═══ DATASET EXCERPTS ═══

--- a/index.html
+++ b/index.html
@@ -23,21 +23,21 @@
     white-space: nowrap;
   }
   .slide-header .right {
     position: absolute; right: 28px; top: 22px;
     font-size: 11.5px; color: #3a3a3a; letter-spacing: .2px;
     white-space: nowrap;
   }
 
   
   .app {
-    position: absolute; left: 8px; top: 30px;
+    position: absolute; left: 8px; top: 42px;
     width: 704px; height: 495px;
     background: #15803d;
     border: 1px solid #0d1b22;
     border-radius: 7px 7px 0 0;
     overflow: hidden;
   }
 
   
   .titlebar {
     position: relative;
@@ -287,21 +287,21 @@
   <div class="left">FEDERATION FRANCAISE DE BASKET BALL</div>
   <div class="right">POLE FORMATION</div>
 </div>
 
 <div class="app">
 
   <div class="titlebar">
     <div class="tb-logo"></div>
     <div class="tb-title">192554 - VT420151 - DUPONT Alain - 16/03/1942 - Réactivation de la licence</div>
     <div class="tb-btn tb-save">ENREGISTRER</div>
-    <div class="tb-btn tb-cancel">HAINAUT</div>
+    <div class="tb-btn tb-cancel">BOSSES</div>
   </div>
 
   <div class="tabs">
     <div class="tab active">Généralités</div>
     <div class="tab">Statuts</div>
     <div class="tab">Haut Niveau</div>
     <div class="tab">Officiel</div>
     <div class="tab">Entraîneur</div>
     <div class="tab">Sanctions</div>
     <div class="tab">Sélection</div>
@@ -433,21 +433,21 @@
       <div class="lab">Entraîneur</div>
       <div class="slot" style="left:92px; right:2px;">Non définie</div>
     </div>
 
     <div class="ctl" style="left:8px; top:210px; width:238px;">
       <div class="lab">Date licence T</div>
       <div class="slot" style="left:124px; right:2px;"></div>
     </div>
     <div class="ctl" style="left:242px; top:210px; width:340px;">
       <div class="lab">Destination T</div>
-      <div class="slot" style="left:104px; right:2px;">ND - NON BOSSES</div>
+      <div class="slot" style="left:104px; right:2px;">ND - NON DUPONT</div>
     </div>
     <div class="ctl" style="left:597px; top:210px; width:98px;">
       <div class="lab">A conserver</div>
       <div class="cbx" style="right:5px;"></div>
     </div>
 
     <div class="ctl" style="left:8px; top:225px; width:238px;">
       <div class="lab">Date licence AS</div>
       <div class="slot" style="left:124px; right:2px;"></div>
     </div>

═══
═══ DATASET EXCERPTS ═══

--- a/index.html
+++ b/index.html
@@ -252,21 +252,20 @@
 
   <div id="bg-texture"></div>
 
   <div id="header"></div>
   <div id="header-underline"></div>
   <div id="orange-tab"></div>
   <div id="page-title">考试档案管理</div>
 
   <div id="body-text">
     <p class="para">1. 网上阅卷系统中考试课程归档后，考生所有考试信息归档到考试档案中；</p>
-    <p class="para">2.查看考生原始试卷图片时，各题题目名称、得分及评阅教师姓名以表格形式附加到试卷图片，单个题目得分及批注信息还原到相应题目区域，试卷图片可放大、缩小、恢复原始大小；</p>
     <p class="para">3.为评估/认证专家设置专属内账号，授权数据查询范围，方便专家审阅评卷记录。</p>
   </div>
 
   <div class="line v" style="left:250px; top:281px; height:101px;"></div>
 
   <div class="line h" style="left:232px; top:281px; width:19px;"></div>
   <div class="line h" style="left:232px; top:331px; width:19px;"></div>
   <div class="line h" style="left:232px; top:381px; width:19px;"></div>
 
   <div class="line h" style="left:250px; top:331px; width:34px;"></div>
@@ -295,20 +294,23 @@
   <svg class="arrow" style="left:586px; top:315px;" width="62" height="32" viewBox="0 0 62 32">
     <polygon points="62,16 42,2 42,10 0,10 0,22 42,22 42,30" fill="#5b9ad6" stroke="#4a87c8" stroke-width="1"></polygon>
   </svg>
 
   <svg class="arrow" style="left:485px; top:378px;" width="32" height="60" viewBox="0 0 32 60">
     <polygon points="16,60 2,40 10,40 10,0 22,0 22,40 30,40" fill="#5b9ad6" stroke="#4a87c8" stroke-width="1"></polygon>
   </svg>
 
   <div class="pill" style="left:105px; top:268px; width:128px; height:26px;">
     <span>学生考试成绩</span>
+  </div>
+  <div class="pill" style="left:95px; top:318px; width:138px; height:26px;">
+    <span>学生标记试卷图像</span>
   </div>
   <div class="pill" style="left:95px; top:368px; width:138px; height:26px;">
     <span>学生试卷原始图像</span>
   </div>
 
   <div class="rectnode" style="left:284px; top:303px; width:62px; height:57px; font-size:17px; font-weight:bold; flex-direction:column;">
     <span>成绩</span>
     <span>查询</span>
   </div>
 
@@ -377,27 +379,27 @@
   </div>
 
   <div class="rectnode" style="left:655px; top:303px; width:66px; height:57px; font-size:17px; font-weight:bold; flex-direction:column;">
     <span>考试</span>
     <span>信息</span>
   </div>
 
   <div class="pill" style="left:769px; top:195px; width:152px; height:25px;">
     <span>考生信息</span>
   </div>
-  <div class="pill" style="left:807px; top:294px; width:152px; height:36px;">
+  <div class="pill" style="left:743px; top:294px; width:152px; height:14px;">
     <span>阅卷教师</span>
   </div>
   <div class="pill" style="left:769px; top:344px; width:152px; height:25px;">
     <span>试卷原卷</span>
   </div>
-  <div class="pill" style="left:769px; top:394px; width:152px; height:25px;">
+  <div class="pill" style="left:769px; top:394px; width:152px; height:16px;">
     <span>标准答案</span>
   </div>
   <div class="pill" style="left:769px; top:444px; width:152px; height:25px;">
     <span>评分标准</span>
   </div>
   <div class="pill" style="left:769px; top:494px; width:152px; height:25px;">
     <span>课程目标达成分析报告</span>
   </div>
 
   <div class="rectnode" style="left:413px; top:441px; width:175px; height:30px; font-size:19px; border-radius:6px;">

═══

Each line of the entries above that includes the string "stroke" should be copied out.

### WRITTEN SOLUTION
     <polygon points="62,16 42,2 42,10 0,10 0,22 42,22 42,30" fill="#5b9ad6" stroke="#4a87c8" stroke-width="1"></polygon>
     <polygon points="16,60 2,40 10,40 10,0 22,0 22,40 30,40" fill="#5b9ad6" stroke="#4a87c8" stroke-width="1"></polygon>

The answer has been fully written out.